• [EXERCISE INPUT]:
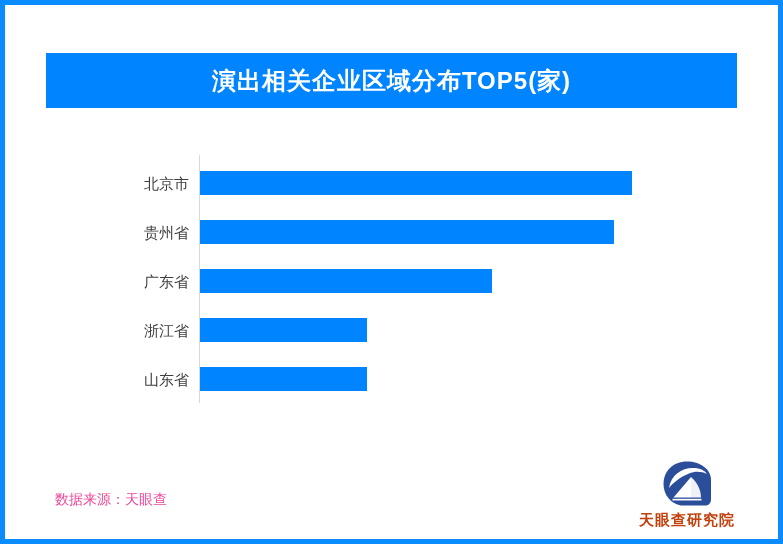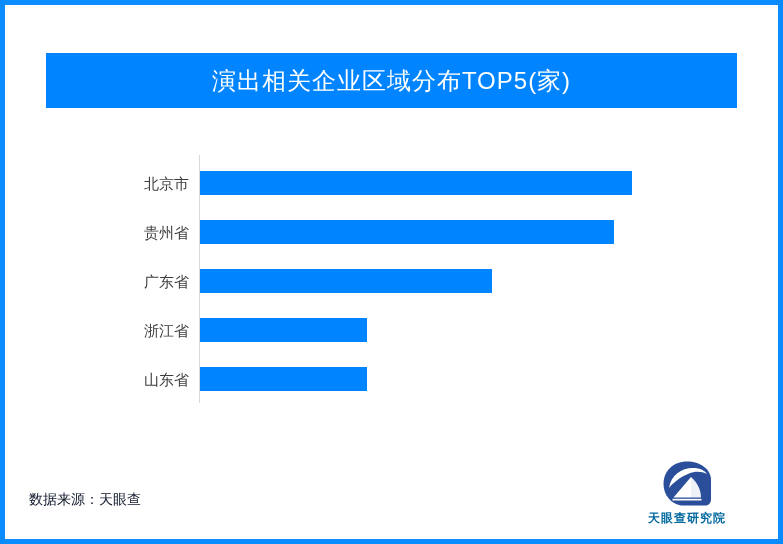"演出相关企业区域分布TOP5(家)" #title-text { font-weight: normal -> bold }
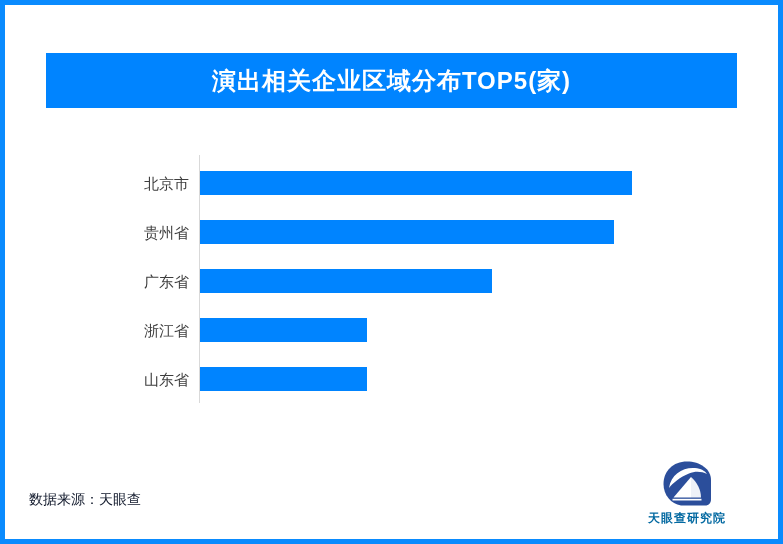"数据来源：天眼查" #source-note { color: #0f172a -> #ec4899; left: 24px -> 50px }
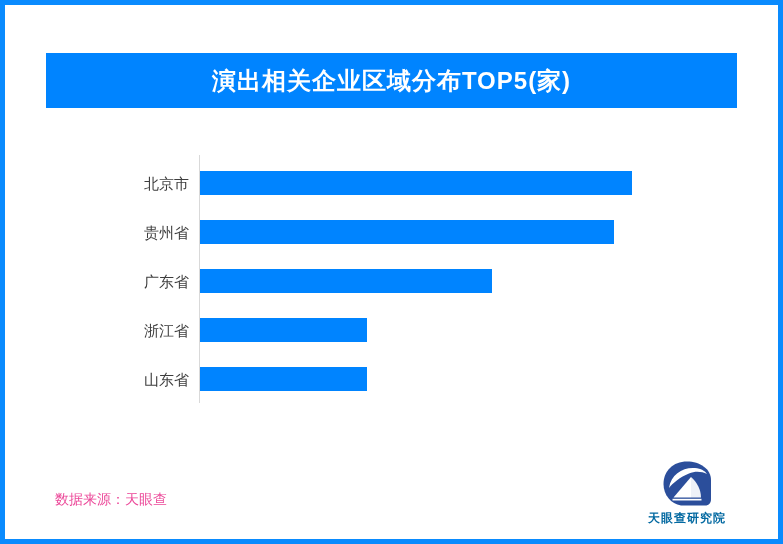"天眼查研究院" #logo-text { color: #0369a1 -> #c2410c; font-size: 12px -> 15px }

...

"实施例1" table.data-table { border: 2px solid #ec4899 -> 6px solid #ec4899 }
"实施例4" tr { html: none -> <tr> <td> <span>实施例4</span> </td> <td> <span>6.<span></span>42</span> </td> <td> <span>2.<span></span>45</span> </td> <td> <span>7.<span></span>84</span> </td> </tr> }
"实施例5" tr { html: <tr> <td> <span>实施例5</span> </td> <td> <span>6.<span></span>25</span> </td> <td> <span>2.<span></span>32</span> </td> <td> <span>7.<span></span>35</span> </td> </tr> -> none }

• [EXERCISE]: Output only an exact transcription of the lines above from the one with "html: none ->" up to and including the one with "html: <tr> <td>".

• [OUTPUT OF THE EXERCISE]:
"实施例4" tr { html: none -> <tr> <td> <span>实施例4</span> </td> <td> <span>6.<span></span>42</span> </td> <td> <span>2.<span></span>45</span> </td> <td> <span>7.<span></span>84</span> </td> </tr> }
"实施例5" tr { html: <tr> <td> <span>实施例5</span> </td> <td> <span>6.<span></span>25</span> </td> <td> <span>2.<span></span>32</span> </td> <td> <span>7.<span></span>35</span> </td> </tr> -> none }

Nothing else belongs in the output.